◆ **What you are asked to do**:
Collect each line of the records containing the string "sprint".

◆ **Given records**:
○ ○ ○ ○ ○

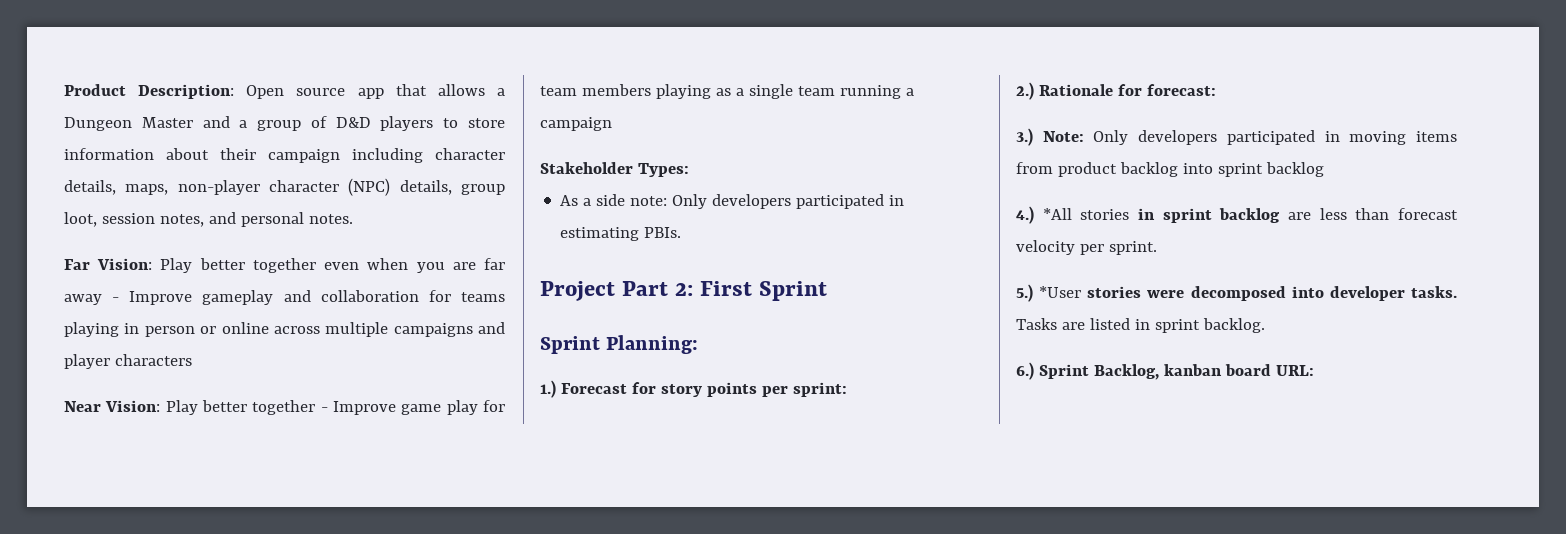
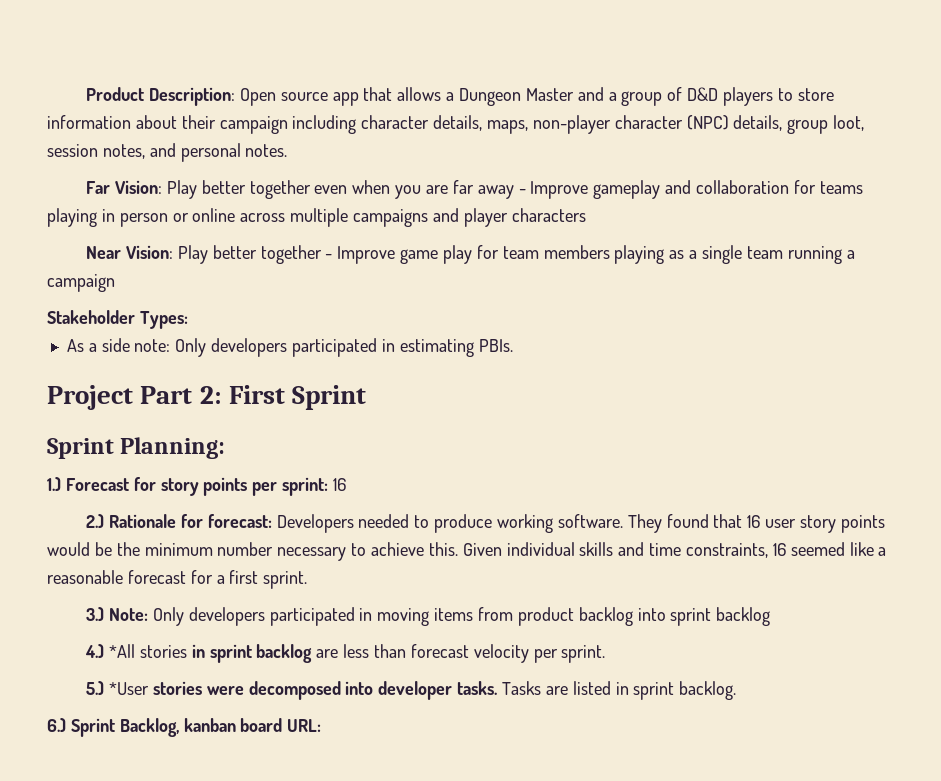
(847, 389) none -> [333,478,347,491] 16
(1216, 90) none -> [276,514,885,533] [47,542,887,561] [47,570,308,589] Developers needed to produce working software. They found that 16 user story points would be the minimum number necessary to achieve this. Given individual skills and time constraints, 16 seemed like a reasonable forecast for a first sprint.

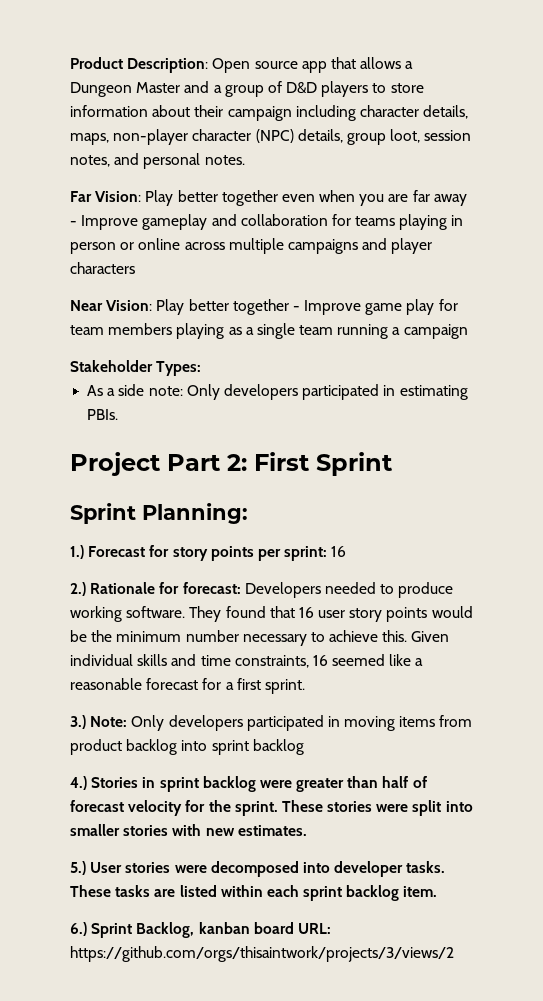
[108,644,187,658] *All stories -> [91,777,139,788] Stories
[316,644,606,663] are less than forecast velocity per sprint. -> [259,776,427,792] [70,800,473,816] [70,824,307,836] were greater than half of forecast velocity for the sprint. These stories were split into smaller stories with new estimates.
[108,682,149,695] *User -> [90,862,123,873] User
[501,681,737,700] Tasks are listed in sprint backlog. -> [70,885,438,901] These tasks are listed within each sprint backlog item.
(322, 725) none -> [70,946,454,962] https://github.com/orgs/thisaintwork/projects/3/views/2

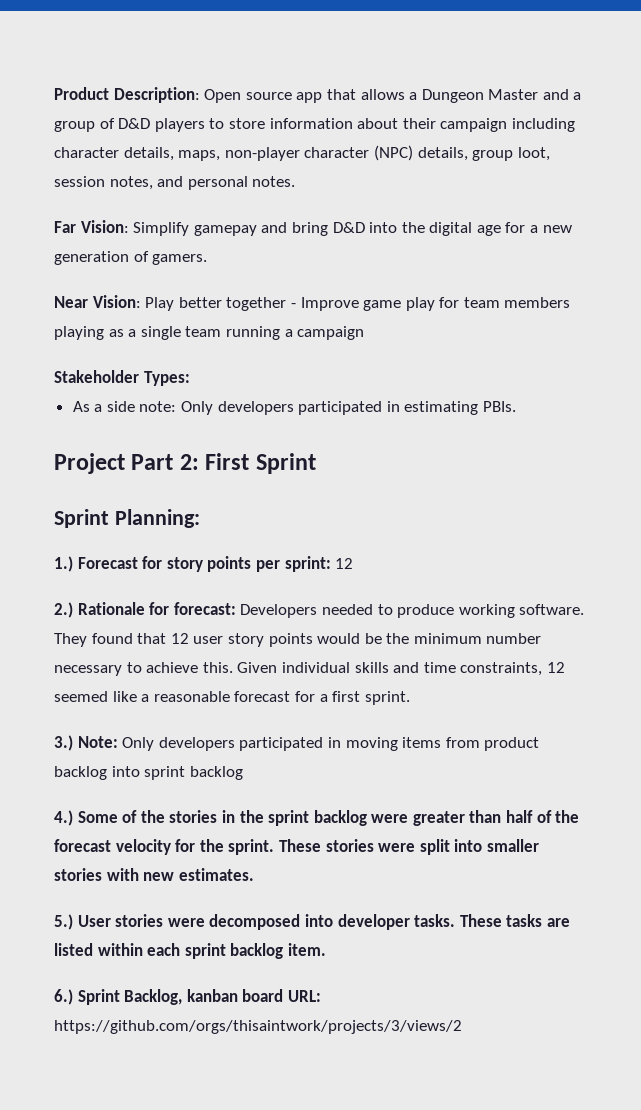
[145,190,467,206] [70,214,464,230] [70,238,433,254] [70,262,135,274] Play better together even when you are far away - Improve gameplay and collaboration for teams playing in person or online across multiple campaigns and player characters -> [133,222,572,236] [54,251,208,265] Simplify gamepay and bring D&D into the digital age for a new generation of gamers.
[331,546,347,557] 16 -> [335,558,354,569] 12
[298,607,314,618] 16 -> [170,633,189,644] 12
[312,655,328,666] 16 -> [546,662,565,673] 12
[91,777,156,788] Stories in -> [77,810,264,823] Some of the stories in the
(427, 782) none -> [555,810,580,823] the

○ ○ ○ ○ ○

◆ **Exercise result**:
(1216, 90) none -> [276,514,885,533] [47,542,887,561] [47,570,308,589] Developers needed to produce working software. They found that 16 user story points would be the minimum number necessary to achieve this. Given individual skills and time constraints, 16 seemed like a reasonable forecast for a first sprint.
[316,644,606,663] are less than forecast velocity per sprint. -> [259,776,427,792] [70,800,473,816] [70,824,307,836] were greater than half of forecast velocity for the sprint. These stories were split into smaller stories with new estimates.
[501,681,737,700] Tasks are listed in sprint backlog. -> [70,885,438,901] These tasks are listed within each sprint backlog item.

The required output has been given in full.